You can describe the moral and legal equality as that by which an individual who is subject to certain conditions or privileges has the same possibilities as another in the same conditions.
Justice: It originates from the Latin termiustitia and allows denominating one of the four cardinal virtues, one inclined to give everyone his belongings.
It is a value determined by society. It was born from the necessity of keeping peace among the members of a community. It is the group of rules that establish an appropriate frame for people and institutions, authorizing, prohibiting and allowing specific actions in individual and institutional interactions.
Moral: Pertaining or related to the actions or characters of a person, from the perspective of good and evil.
Libertad: Comes from the Latin libertas, -atis, of equal meaning. Capability mankind possess to act according to own will, throughout life; therefore, responsible for own actions.
Reciprocity: It comes from the Latin reciprocitas and it refers to the mutual correspondence of a person or thing with another. It is the principle of universal relationship of things in the world, principle by which a community is formed, an organized whole.
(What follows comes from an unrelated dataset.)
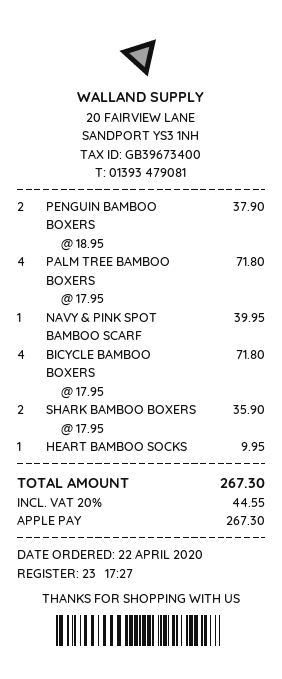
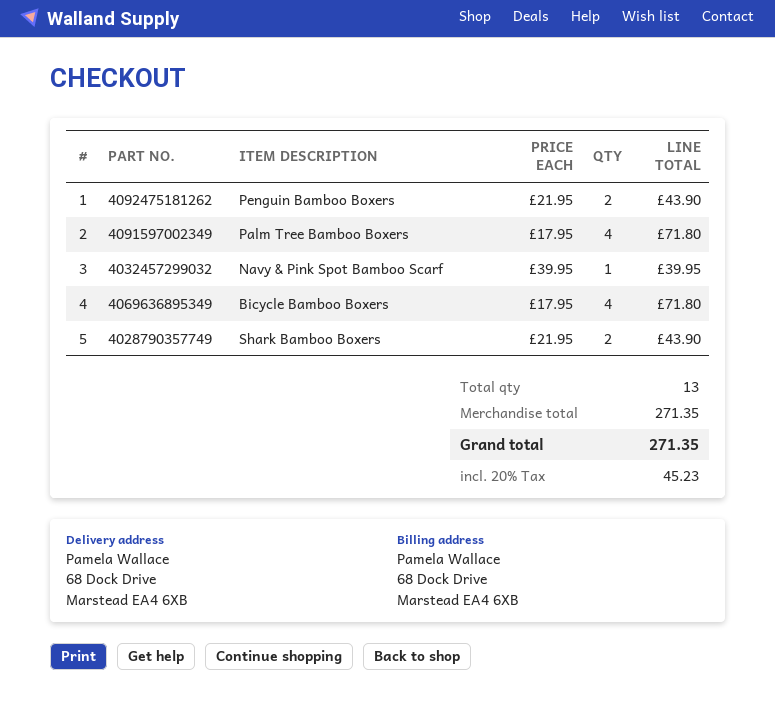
PENGUIN BAMBOO BOXERS: 2 x 18.95 = 37.90 -> 2 x 21.95 = 43.90
SHARK BAMBOO BOXERS: 2 x 17.95 = 35.90 -> 2 x 21.95 = 43.90
HEART BAMBOO SOCKS: 1 x 9.95 = 9.95 -> none
tax: 20% = 44.55 -> 20% = 45.23
total: 267.30 -> 271.35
Respect: From the Latin respectus, it means attention, consideration. The term refers to moral and ethical issues. The recognition of self-dignity or someone else’s dignity is a behavior originated in this acknowledgment.
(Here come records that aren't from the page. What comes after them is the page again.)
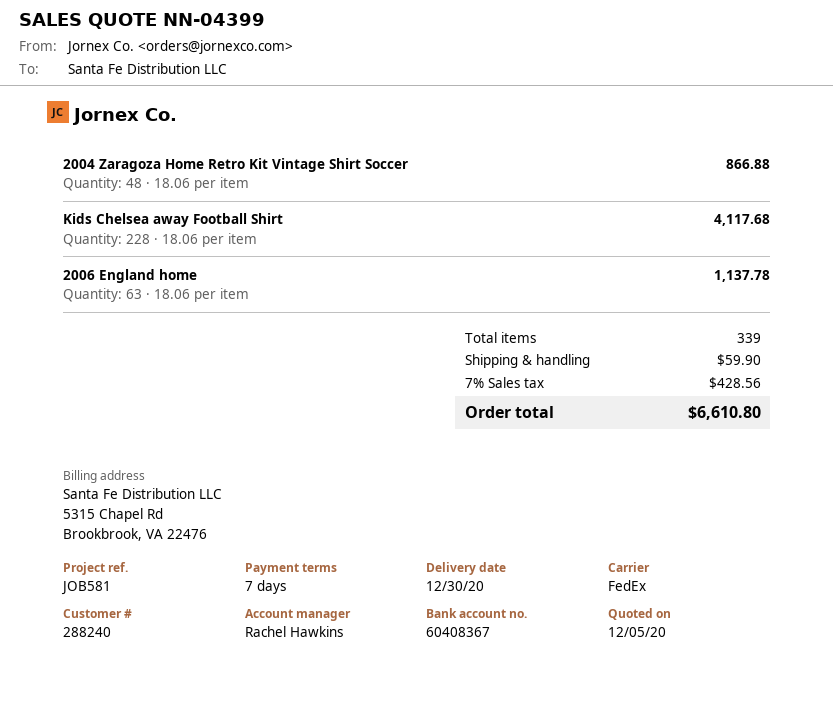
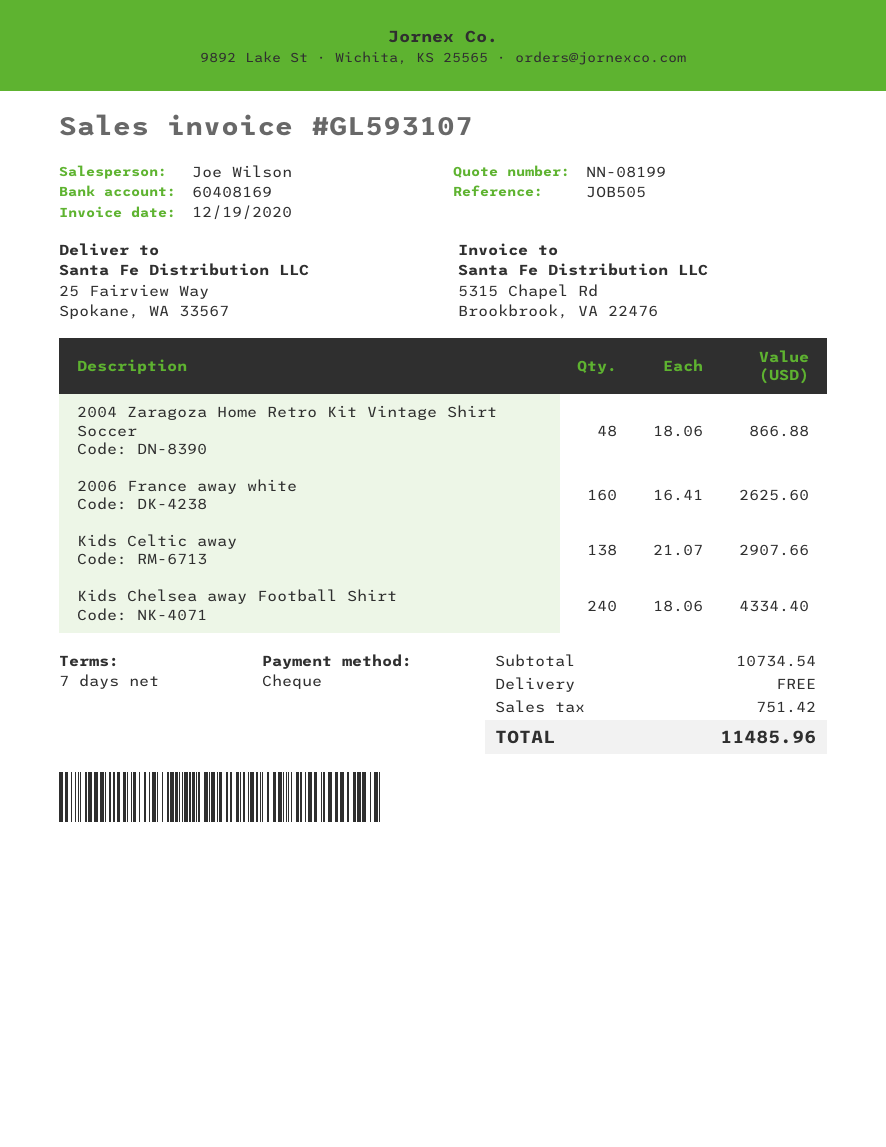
quote number: NN-04399 -> NN-08199
reference: JOB581 -> JOB505
sales rep: Rachel Hawkins -> Joe Wilson
bank account: 60408367 -> 60408169
Kids Chelsea away Football Shirt: 228 x 18.06 = 4117.68 -> 240 x 18.06 = 4334.40
2006 England home: 63 x 18.06 = 1137.78 -> none
2006 France away white: none -> 160 x 16.41 = 2625.60
Kids Celtic away: none -> 138 x 21.07 = 2907.66
shipping: 59.90 -> 0.00
tax: 428.56 -> 751.42
total: 6610.80 -> 11485.96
Commonly, respect is known by the endeavor of recognizing others, or himself/herself; a certain dignity that is required to be protected.
Respect is the consideration that someone has a value in itself and is set to reciprocity, mutual respect and mutual recognition.
Responsibility: It is the virtue or habitual disposition to assume the consequences of people’s own decisions, responding for them. It is the ability to respond for their own acts. It is all that concerns me in an exclusive way and that I can’t humanly reject.
Solidarity: Solidarity: The root refers to conduct in-solidum, that is, that the destinies of two or more people join. Therefore, to show solidarity is not only to help, but involves a commitment to that to which you are given the solidarity. In the most basic sense, solidarity is supposed to be practiced without distinction of gender, race, nationality, religion, or political affiliation. Solidarity is moved only by the conviction of justice and equality.
Tolerance: Respect for the ideas, beliefs or practices of others, when they are different, or contrary to the ones we have.
Values: Principles that allow us to guide our behavior in function of self realization. They are fundamental beliefs that help us prefer, appreciate and choose some things instead of others, or one behavior instead of another. They are also a source of satisfaction.
Truth: It comes from the Latin veritas. It is the validity or effectiveness of cognitive processes. By means truth generally the quality by which a cognitive procedure is effective or any succeeds. Truth, in general, is understood as the quality through which a cognitive procedure is efficient or successful.
Virtue: Designates any capability or Excellency that belongs to any thing or being. Its specific meanings could be reduced to three: 1)general capability or potential, 2) Capability or Human potential; 3) Capability or potential, of moral nature.